[[ ENTRIES SUPPLIED open ]]

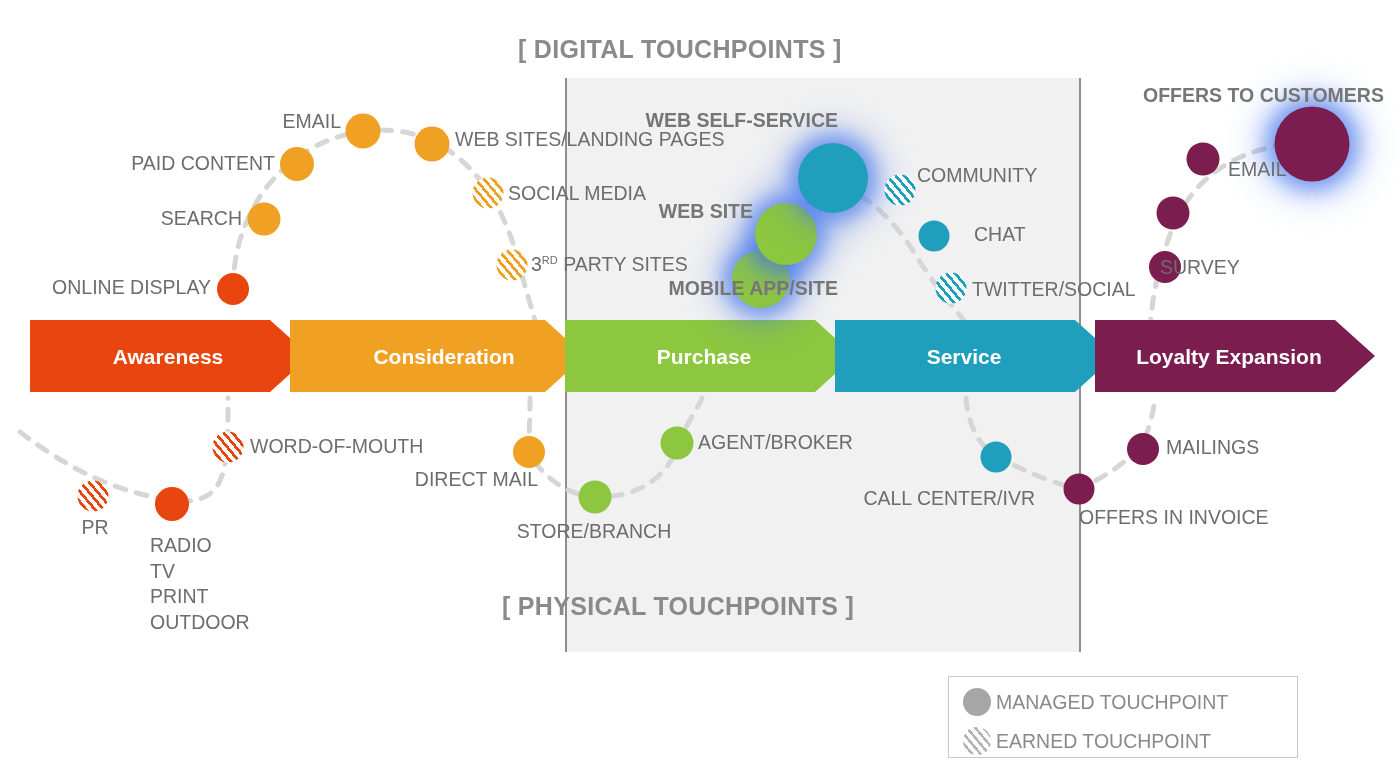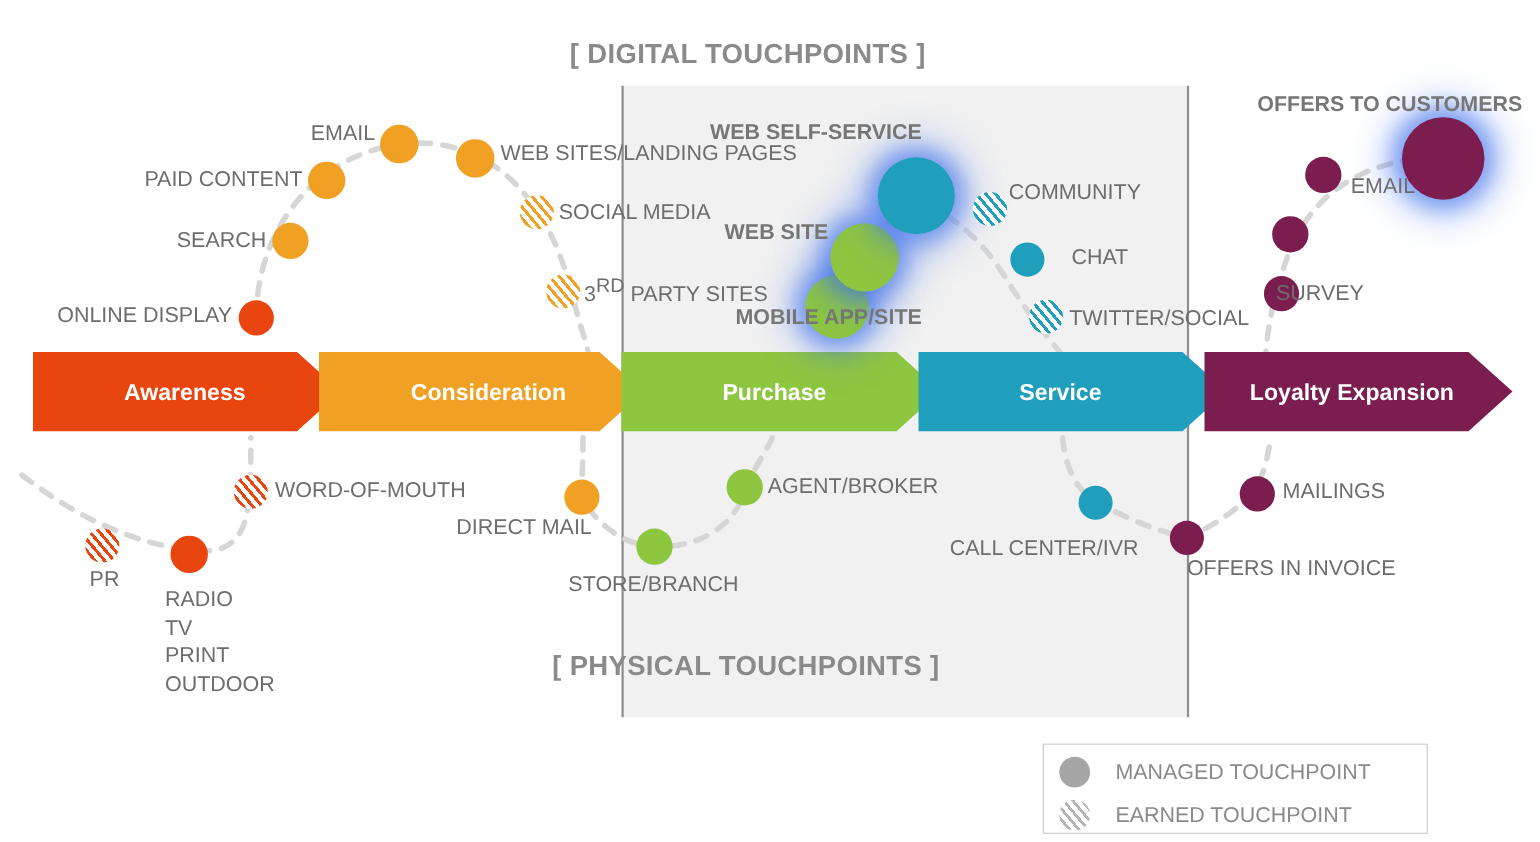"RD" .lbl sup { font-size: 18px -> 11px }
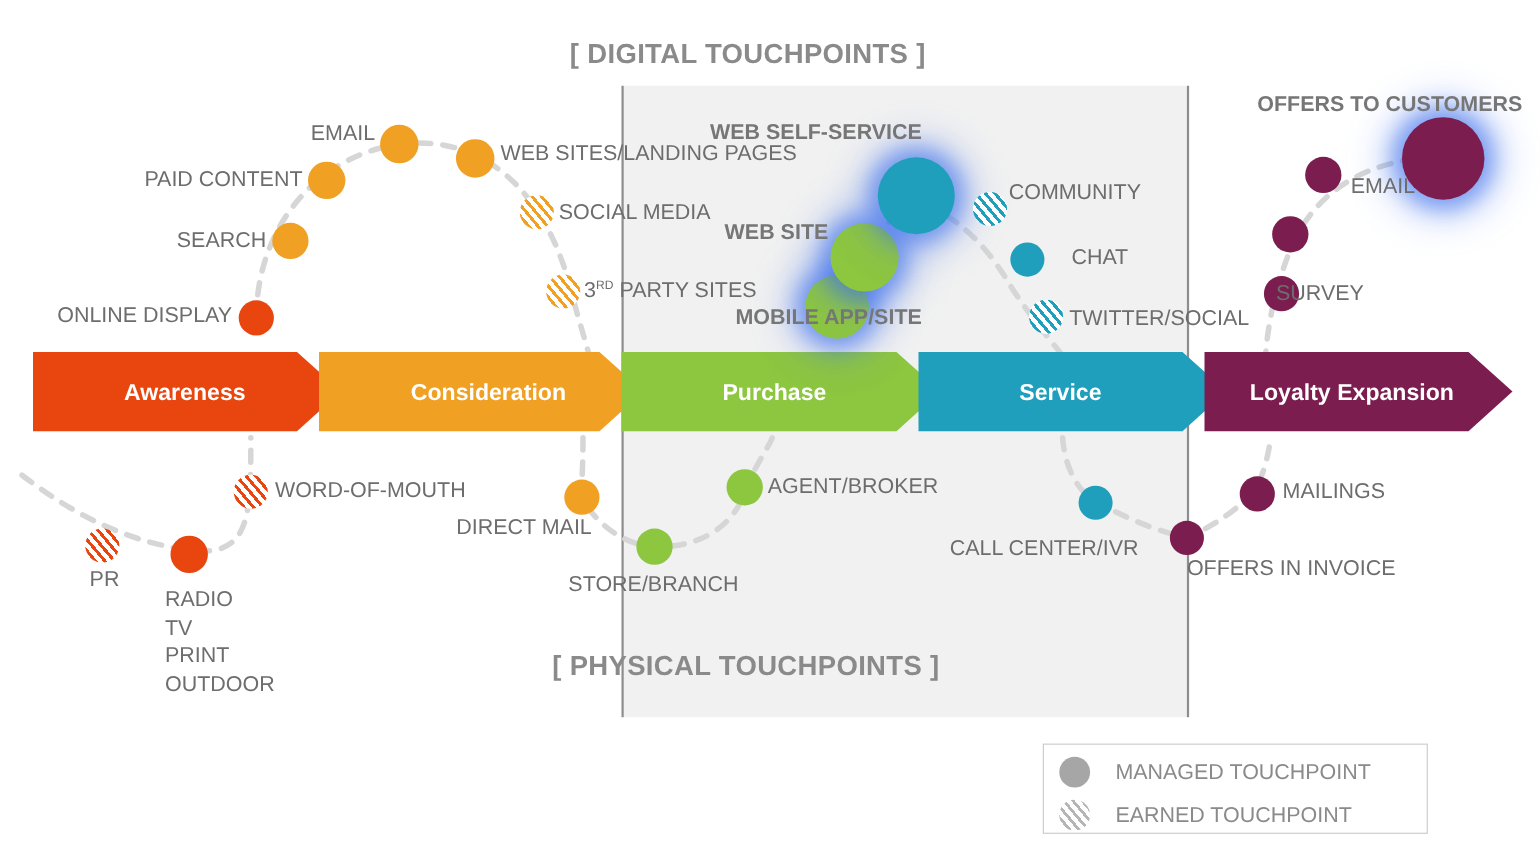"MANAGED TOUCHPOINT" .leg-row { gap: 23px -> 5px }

[[ ENTRIES SUPPLIED closed ]]
[[ ENTRIES SUPPLIED open ]]

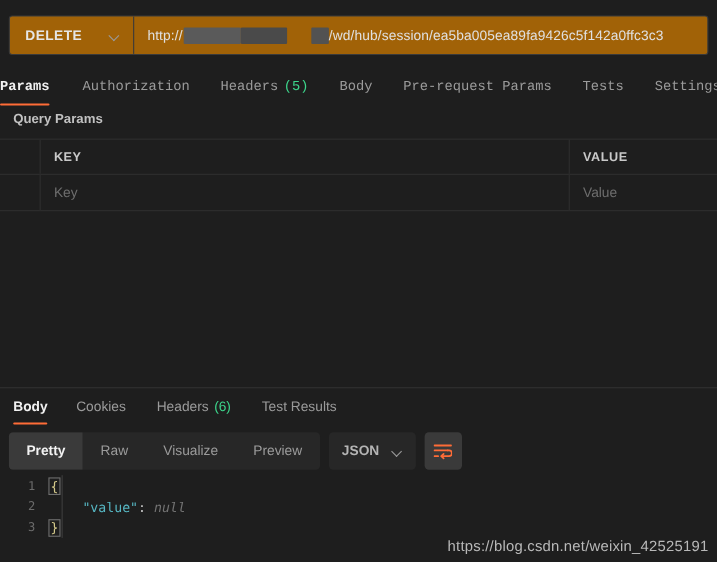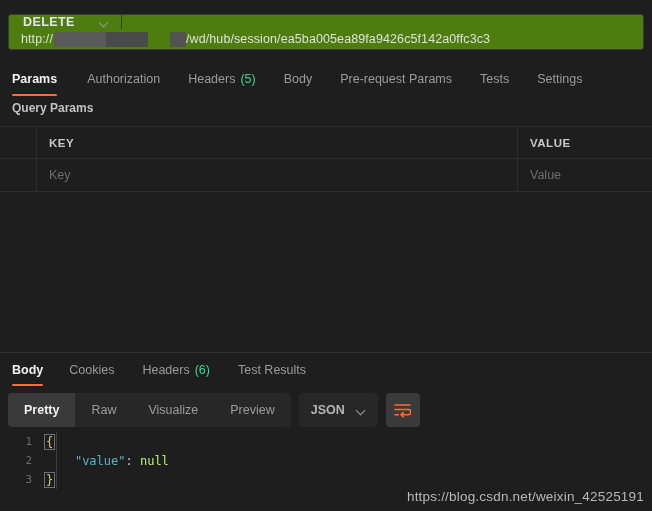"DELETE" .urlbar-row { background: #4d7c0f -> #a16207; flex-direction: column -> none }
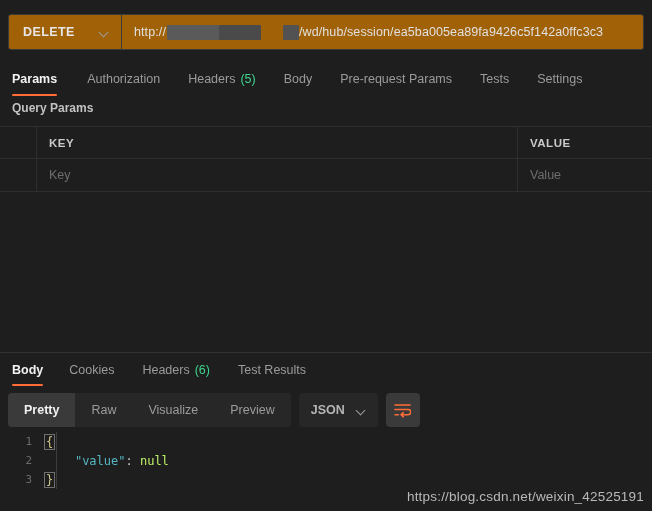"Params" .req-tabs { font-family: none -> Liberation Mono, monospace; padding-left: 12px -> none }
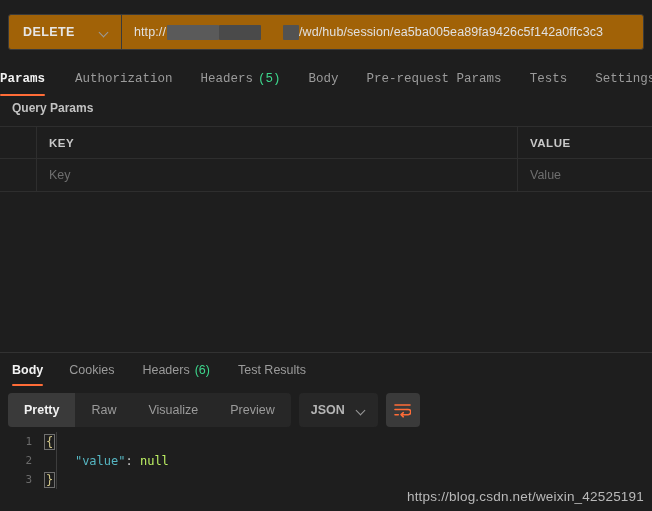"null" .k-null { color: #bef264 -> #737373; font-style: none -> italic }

[[ ENTRIES SUPPLIED closed ]]

THE TASK — Although pictures appear among the entries, please set down only the lines from the one with "font-family: none ->" up to and including the one with "color: #bef264 ->", word for word.

RESULT FOR THIS EXERCISE —
"Params" .req-tabs { font-family: none -> Liberation Mono, monospace; padding-left: 12px -> none }
"null" .k-null { color: #bef264 -> #737373; font-style: none -> italic }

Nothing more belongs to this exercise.